Paris n’accorde plus de permis d’exploration pétrolière et gazière depuis l’entrée en vigueur d’une loi votée fin 2017 et le Parlement a décidé l’arrêt de toute production de gaz et de pétrole –conventionnel ou non– sur son territoire à l’horizon 2040. Une loi qui en renforçait une première, votée en 2011, sous Nicolas Sarkozy, interdisant purement et simplement le recours à la fracturation hydraulique.

En somme, alors qu’on interdit le recours à la fracturation hydraulique et à l’exploitation des hydrocarbures en France, on autorise leur importation, quelles que soient leurs méthodes de production. «On peut y voir là une contradiction, une hypocrisie», à moins d’estimer qu’au-delà de la différence dans les méthodes d’extraction, le gaz utilisé en bout de course reste le même, qu’il ait été extrait conventionnellement ou non.

Quoi qu’il en soit, il semble donc que Mark Ruffalo a peu de chances d’être entendu. Soulignant que les Européens ne constitueront pas le seul marché à l’export des États-Unis en matière de gaz, Francis Perrin souligne que Donald Trump a poussé la Chine à s’engager à acheter plus de gaz.

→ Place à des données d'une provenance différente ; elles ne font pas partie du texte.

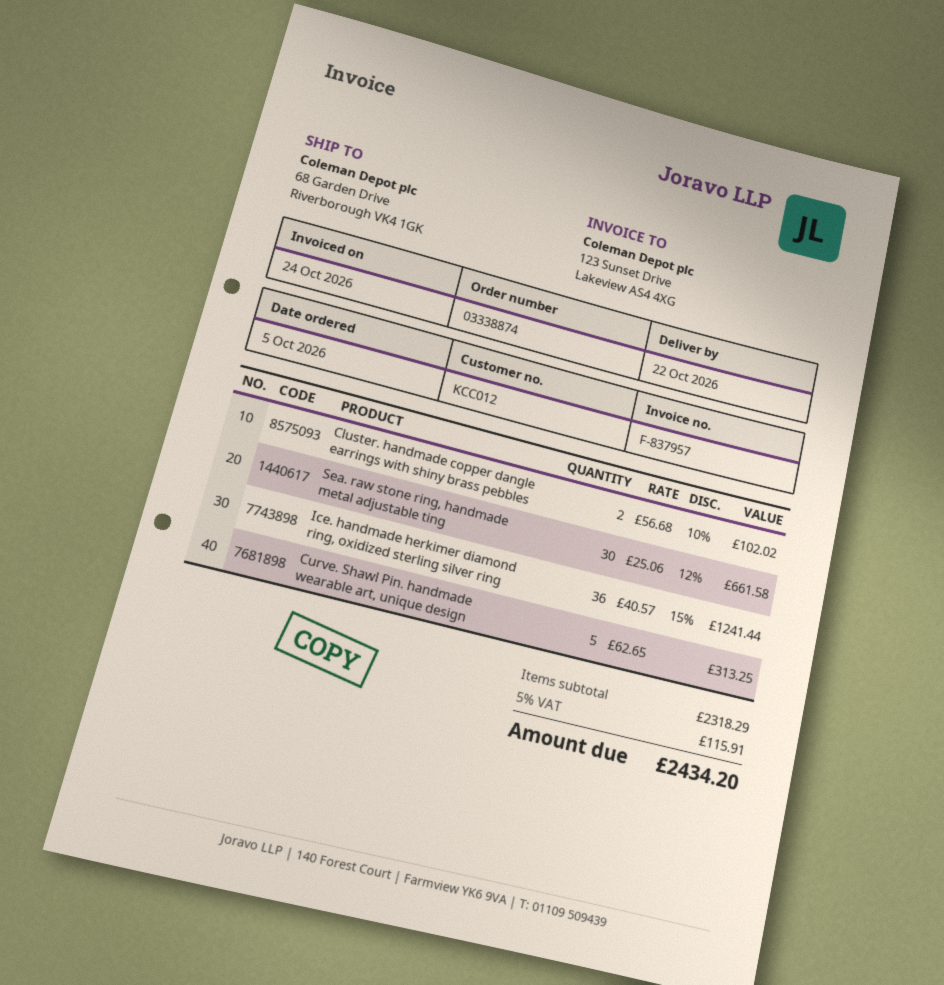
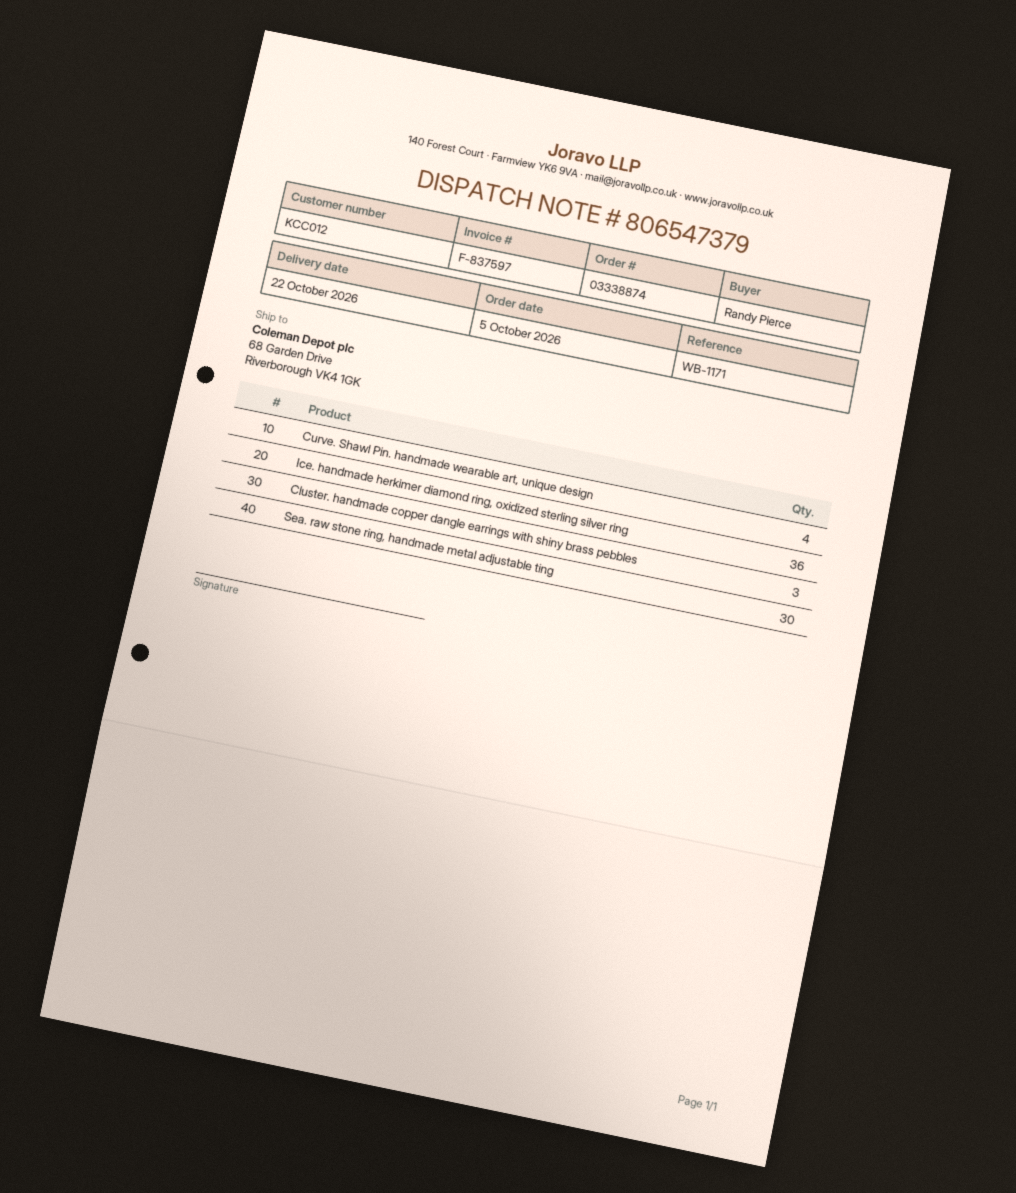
invoice number: F-837957 -> F-837597
Cluster. handmade copper dangle earrings with shiny brass pebbles: 2 -> 3
Curve. Shawl Pin. handmade wearable art, unique design: 5 -> 4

«Les États-Unis sont le premier producteur de gaz, devant la Russie. Ils ont commencé à exporter du GNL il y a à peine quelques années, en 2016, et ils vont devenir dans les prochaines années l’un des trois plus gros exportateurs mondiaux de GNL […] Quels que soient les propos et les alertes lancées devant le Parlement européen ou dans d’autres enceintes, la montée en puissance du GNL américain va se poursuivre dans les prochaines années au plan mondial. […] Donc nous sommes face à un phénomène, quelle que soit la façon dont on le juge, qui est absolument majeur: cette montée en puissance américaine.»

Notons qu’aucun projet permettant d’une manière ou d’une autre l’acheminement de gaz russe en Europe n’a été retenu par la Commission européenne. Notre intervenant rappelle que la Russie représente déjà le principal pourvoyeur énergétique de l’UE et que ces PIC sont censés, justement, mener à une multiplication des fournisseurs.